# "Multi-task Gaussian Processes For Multivariate Time Series Imputation"
> "Using Gpytorch Package"

- toc:true
- branch: master
- badges: true
- comments: true
- author: Zachary Barnes
- categories: [Gaussian Processes]

In [None]:
import math
import torch
import gpytorch
from matplotlib import pyplot as plt
import numpy as np
import pandas as pd
from tqdm import tqdm
import pyarrow.parquet as pq
import s3fs
from config import BUCKET
from joblib import Parallel, delayed
from utils import train_val_test_split, load_from_s3_to_df

class MultitaskGPModel(gpytorch.models.ExactGP):
    def __init__(self, train_x, train_y, likelihood):
        super(MultitaskGPModel, self).__init__(train_x, train_y, likelihood)
        self.mean_module = gpytorch.means.ConstantMean()
        self.covar_module = gpytorch.kernels.RBFKernel()
        self.task_covar_module = gpytorch.kernels.IndexKernel(num_tasks=11, rank=1, var_constraint=gpytorch.constraints.Positive())


    def forward(self,x,i):
        mean_x = self.mean_module(x)
        covar_x = self.covar_module(x)
        covar_i = self.task_covar_module(i)
        covar = covar_x.mul(covar_i)
        return gpytorch.distributions.MultivariateNormal(mean_x, covar)


def MTGP_impute(df, timesteps):
    impute_features = ['heart_rate', 'O2_saturation', 'temperature',\
    'systolic_blood_pressure', 'mean_arterial_pressure', \
     'diastolic_blood_pressure', 'respiratory_rate', 'serum_white_blood_count',\
    'serum_glucose', 'pulse_pressure', 'shock_index']
    
    missing_feats = df.columns[df.isna().all()].tolist()
    non_empty_feats = [f for f in set(impute_features) - set(missing_feats)]

    feats = []
    for f in non_empty_feats:
        feats.append(torch.tensor(df[f].values, dtype=torch.float))
    
    full_train_x = [torch.where(~torch.isnan(f))[0] for f in feats]
    if full_train_x == []:
        return df
    
    full_train_x = torch.cat(full_train_x)

    full_train_i = []
    for i, f in enumerate(feats):
        full_train_i.append(torch.full_like(f[~torch.isnan(f)], dtype=torch.long, fill_value=i))
    full_train_i = torch.cat(full_train_i)

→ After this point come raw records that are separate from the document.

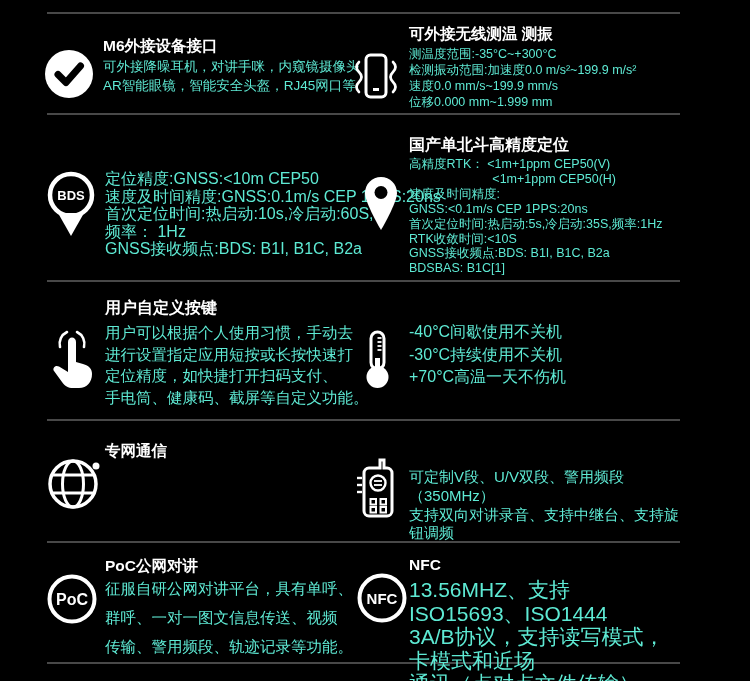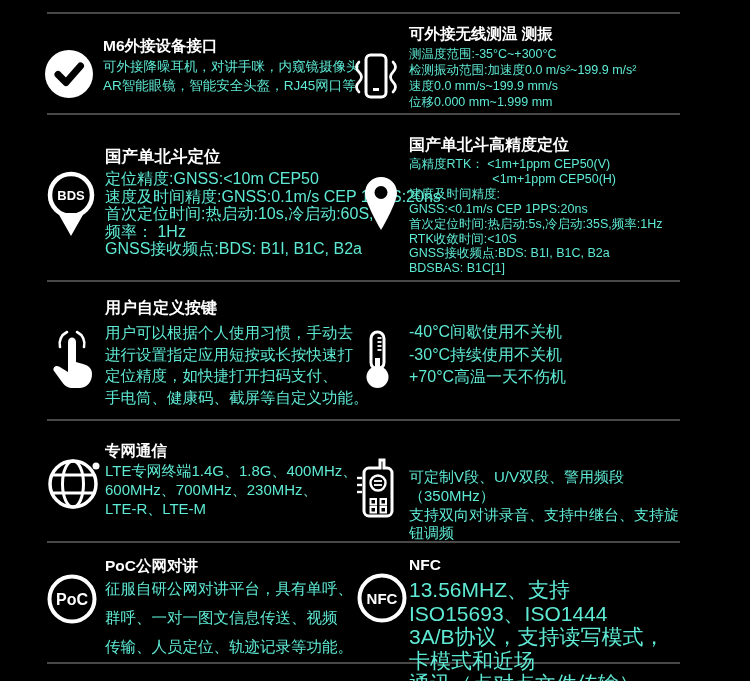--- a/index.html
+++ b/index.html
@@ -49,21 +49,20 @@
 速度0.0 mm/s~199.9 mm/s
 位移0.000 mm~1.999 mm</div>
 
   <div class="icon" style="left:45px;top:170px">
     <svg width="52" height="72" viewBox="0 0 52 72">
       <circle cx="26" cy="25" r="21" fill="none" stroke="#fff" stroke-width="4.5"></circle>
       <path d="M13 43 L39 43 L26 66 Z" fill="#fff"></path>
       <text x="26" y="30" text-anchor="middle" font-size="13" font-weight="bold" fill="#fff">BDS</text>
     </svg>
   </div>
-  <div class="title" style="left:105px;top:146px;font-size:16.5px">国产单北斗定位</div>
   <div class="body" style="left:105px;top:170px;font-size:16px;line-height:17.5px">定位精度:GNSS:&lt;10m CEP50
 速度及时间精度:GNSS:0.1m/s CEP 1PPS:20ns
 首次定位时间:热启动:10s,冷启动:60S,
 频率： 1Hz
 GNSS接收频点:BDS: B1I, B1C, B2a</div>
 
   <div class="icon" style="left:364px;top:176px">
     <svg width="34" height="56" viewBox="0 0 34 56">
       <path d="M17 1 C8 1 1 8 1 17 c0 10 16 37 16 37 s16 -27 16 -37 C33 8 26 1 17 1 Z" fill="#fff"></path>
       <circle cx="17" cy="16.5" r="6.5" fill="#000"></circle>
@@ -110,23 +109,20 @@
   <div class="icon" style="left:47px;top:455px">
     <svg width="56" height="56" viewBox="0 0 56 56">
       <circle cx="26" cy="29" r="23" fill="none" stroke="#fff" stroke-width="3.5"></circle>
       <ellipse cx="26" cy="29" rx="10.5" ry="23" fill="none" stroke="#fff" stroke-width="3"></ellipse>
       <line x1="5" y1="20" x2="47" y2="20" stroke="#fff" stroke-width="3"></line>
       <line x1="5" y1="38" x2="47" y2="38" stroke="#fff" stroke-width="3"></line>
       <circle cx="49" cy="11" r="3.5" fill="#fff"></circle>
     </svg>
   </div>
   <div class="title" style="left:105px;top:441px;font-size:15.5px">专网通信</div>
-  <div class="body" style="left:105px;top:461px;font-size:15px;line-height:19px">LTE专网终端1.4G、1.8G、400MHz、
-600MHz、700MHz、230MHz、
-LTE-R、LTE-M</div>
 
   <div class="icon" style="left:356px;top:458px">
     <svg width="46" height="60" viewBox="0 0 46 60">
       <path d="M13 10 h11 v-8 h4 v8 h3 a5 5 0 0 1 5 5 v38 a5 5 0 0 1 -5 5 H13 a5 5 0 0 1 -5 -5 V15 a5 5 0 0 1 5 -5 Z" fill="none" stroke="#fff" stroke-width="3"></path>
       <circle cx="22" cy="25" r="7.5" fill="none" stroke="#fff" stroke-width="2.4"></circle>
       <line x1="18" y1="23" x2="26" y2="23" stroke="#fff" stroke-width="1.8"></line>
       <line x1="18" y1="27" x2="26" y2="27" stroke="#fff" stroke-width="1.8"></line>
       <rect x="14.5" y="41" width="5.5" height="5.5" fill="none" stroke="#fff" stroke-width="2"></rect>
       <rect x="24.5" y="41" width="5.5" height="5.5" fill="none" stroke="#fff" stroke-width="2"></rect>
       <rect x="14.5" y="49" width="5.5" height="5.5" fill="none" stroke="#fff" stroke-width="2"></rect>
@@ -141,21 +137,21 @@
 
   <div class="icon" style="left:47px;top:574px">
     <svg width="50" height="50" viewBox="0 0 50 50">
       <circle cx="25" cy="25" r="22.5" fill="none" stroke="#fff" stroke-width="4"></circle>
       <text x="25" y="31" text-anchor="middle" font-size="16" font-weight="bold" fill="#fff">PoC</text>
     </svg>
   </div>
   <div class="title" style="left:105px;top:556px;font-size:15.5px">PoC公网对讲</div>
   <div class="body" style="left:105px;top:574px;font-size:15.5px;line-height:29px">征服自研公网对讲平台，具有单呼、
 群呼、一对一图文信息传送、视频
-传输、人员定位、轨迹记录等功能。</div>
+传输、警用频段、轨迹记录等功能。</div>
 
   <div class="icon" style="left:357px;top:573px">
     <svg width="50" height="50" viewBox="0 0 50 50">
       <circle cx="25" cy="25" r="22.5" fill="none" stroke="#fff" stroke-width="4"></circle>
       <text x="25" y="31" text-anchor="middle" font-size="15" font-weight="bold" fill="#fff">NFC</text>
     </svg>
   </div>
   <div class="title" style="left:409px;top:556px;font-size:15.5px">NFC</div>
   <div class="body" style="left:409px;top:578px;font-size:21px;line-height:23.5px">13.56MHZ、支持ISO15693、ISO1444
 3A/B协议，支持读写模式，卡模式和近场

    full_train_y = [f[~torch.isnan(f)] for f in feats]
    full_train_y = torch.cat(full_train_y)

    # Instantiate likelihood and model
    likelihood = gpytorch.likelihoods.GaussianLikelihood()

    model = MultitaskGPModel((full_train_x, full_train_i), full_train_y, likelihood)

    training_iterations = 50

    model.train()
    likelihood.train()

    optimizer = torch.optim.Adam([
        {'params': model.parameters()},  # Includes GaussianLikelihood parameters
    ], lr=0.1)

    mll = gpytorch.mlls.ExactMarginalLogLikelihood(likelihood, model)

    for i in range(training_iterations):
        optimizer.zero_grad()
        output = model(full_train_x, full_train_i)
        loss = -mll(output, full_train_y)
        loss.backward()
        optimizer.step()

    model.eval()
    likelihood.eval()

    test_x = torch.tensor(list(range(timesteps)), dtype=torch.long)
    
    test_i_tasks = []
    for i in range(len(non_empty_feats)):
        test_i_tasks.append(torch.full_like(test_x, dtype=torch.long, fill_value=i))
        
    observed_pred_ys = []
    with torch.no_grad(), gpytorch.settings.fast_pred_samples():
        for test_i_task in test_i_tasks:
            observed_pred_ys.append(likelihood(model(test_x, test_i_task)))
    
    for f, preds in zip(non_empty_feats, observed_pred_ys):
        df[f] = np.absolute(preds.mean.detach().numpy())
        


    return df


def chunk_train(train: pd.DataFrame):
    first_half_train = train.loc[:round(train.shape[0]/2)]
    second_half_train = train.loc[round(train.shape[0]/2)+1:]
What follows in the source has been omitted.